Large systems often utilize numerous data stores, each one used for specific things like storing a certain type of data, advanced search, or caching. There is sometimes a need to keep multiple data stores in sync, and to enrich data in a store by calling external services. To address these needs, Netflix has created Delta, an eventual consistent, event-driven data synchronization and enrichment platform. In a blog post, the team behind Delta, all senior software engineers at Netflix, describes the challenges and an overview of Delta's design.
There are several existing patterns and solutions for keeping two data stores in sync, such as dual writes, using log tables, and distributed transactions. The team saw issues and limitations with these solutions though, and therefore decided to create the Delta platform.
In addition to the synchronization of data stores, Delta is designed to allow for data to be enriched by calling other services. During synchronization, change data capture (CDC) events are read from a data store using a Delta connector and Keystone (Netflix's data streaming pipeline using Kafka), and stored in a topic. A Delta application then reads the events from the topic, calls other services to collect more data, and finally stores the enriched data in another data store. The team claims that the whole process is almost real-time, which means that data stores depending on synchronization are updated immediately after the original store.
Delta-Connector is a CDC service that captures changes from the transaction logs and dumps of a data store. Dumps are used because the team has found that logs typically do not contain the full history of changes. Normally the changes read are serialized as Delta events to relieve a consumer from handling different types of changes. The team notes that Delta also offers some advanced features, including the ability to trigger manual dumps at any time, no locks taken on tables, and high availability through the use of standby instances.

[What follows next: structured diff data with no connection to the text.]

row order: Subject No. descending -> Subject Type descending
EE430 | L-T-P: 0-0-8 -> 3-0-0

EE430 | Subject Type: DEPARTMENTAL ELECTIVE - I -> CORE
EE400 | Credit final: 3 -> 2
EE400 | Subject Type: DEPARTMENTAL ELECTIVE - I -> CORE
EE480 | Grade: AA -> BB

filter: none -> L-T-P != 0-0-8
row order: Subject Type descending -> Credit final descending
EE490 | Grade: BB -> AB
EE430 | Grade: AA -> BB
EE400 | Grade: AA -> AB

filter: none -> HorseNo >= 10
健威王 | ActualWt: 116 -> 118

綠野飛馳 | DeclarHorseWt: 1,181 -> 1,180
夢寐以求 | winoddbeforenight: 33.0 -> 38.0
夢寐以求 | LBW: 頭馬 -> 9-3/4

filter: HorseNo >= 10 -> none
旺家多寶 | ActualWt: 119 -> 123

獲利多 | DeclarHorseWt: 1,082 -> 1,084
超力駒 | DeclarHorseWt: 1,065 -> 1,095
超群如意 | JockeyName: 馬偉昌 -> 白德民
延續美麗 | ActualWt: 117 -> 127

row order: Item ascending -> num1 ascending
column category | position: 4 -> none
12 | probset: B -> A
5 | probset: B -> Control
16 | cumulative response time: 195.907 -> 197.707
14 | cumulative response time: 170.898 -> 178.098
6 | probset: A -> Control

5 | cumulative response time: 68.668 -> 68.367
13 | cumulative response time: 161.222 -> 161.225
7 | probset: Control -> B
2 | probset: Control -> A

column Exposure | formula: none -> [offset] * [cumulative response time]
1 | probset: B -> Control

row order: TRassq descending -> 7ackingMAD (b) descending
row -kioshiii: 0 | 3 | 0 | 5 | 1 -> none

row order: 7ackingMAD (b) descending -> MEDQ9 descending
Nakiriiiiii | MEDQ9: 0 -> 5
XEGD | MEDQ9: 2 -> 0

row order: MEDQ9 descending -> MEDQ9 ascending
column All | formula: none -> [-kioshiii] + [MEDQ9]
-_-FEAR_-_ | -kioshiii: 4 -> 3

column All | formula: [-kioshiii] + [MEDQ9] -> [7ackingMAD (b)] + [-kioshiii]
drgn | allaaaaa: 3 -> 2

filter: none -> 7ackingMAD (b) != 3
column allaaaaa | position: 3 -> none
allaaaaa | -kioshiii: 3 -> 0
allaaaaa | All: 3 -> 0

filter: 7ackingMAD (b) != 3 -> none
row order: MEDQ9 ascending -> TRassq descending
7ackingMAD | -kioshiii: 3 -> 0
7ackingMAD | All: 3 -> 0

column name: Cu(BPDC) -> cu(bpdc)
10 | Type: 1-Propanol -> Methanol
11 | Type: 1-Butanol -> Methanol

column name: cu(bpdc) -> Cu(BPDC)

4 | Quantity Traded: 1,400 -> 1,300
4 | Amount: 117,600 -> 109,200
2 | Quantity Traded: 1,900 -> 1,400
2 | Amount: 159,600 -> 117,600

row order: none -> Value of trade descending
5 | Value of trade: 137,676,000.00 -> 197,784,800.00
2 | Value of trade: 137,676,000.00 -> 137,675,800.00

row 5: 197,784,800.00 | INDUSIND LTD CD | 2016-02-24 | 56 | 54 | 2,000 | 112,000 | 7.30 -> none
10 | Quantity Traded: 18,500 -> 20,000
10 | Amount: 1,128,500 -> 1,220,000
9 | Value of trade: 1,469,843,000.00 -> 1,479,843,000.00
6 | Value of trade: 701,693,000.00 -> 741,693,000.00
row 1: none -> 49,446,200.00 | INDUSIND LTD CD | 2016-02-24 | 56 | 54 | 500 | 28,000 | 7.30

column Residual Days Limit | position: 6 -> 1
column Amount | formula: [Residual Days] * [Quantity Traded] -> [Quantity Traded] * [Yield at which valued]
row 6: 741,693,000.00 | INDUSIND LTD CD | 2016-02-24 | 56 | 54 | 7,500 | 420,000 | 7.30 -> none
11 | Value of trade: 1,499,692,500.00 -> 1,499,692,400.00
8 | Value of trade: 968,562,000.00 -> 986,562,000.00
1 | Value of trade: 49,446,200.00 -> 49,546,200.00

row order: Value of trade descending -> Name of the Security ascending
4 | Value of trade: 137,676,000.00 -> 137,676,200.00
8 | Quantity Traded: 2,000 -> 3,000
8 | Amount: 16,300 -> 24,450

The transport layer of Delta events is based on the messaging platform in Netflix's Keystone platform. To ensure that events are guaranteed to arrive in derived stores, they offer a specially-built Kafka cluster with a configuration, increased replication factor and handling of broker instances to better deal with this requirement. In extreme situations events can still be lost, and they therefore use a message tracing system to detect this.
The processing layer in Delta is based on Netflix's SPaaS platform, which provides an Apache Flink integration with their ecosystem. The framework provides functionality for common processing needs and uses an annotation-driven domain specific language (DSL) to define a process. Benefits mentioned include users can focus on business logic, simplified operation, and optimization that is transparent to users.
Delta has been running in production for over a year, and the development team believes it has been crucial for many Netflix Studio applications. It has simplified teams' implementation of use cases like search indexing, data warehousing, and event driven workflows.
In a follow-up, the authors intend to describe the key components of Delta in more detail.
There are several tools available for CDC, one being Debezium which was presented at the microXchg Conference 2019 in Berlin.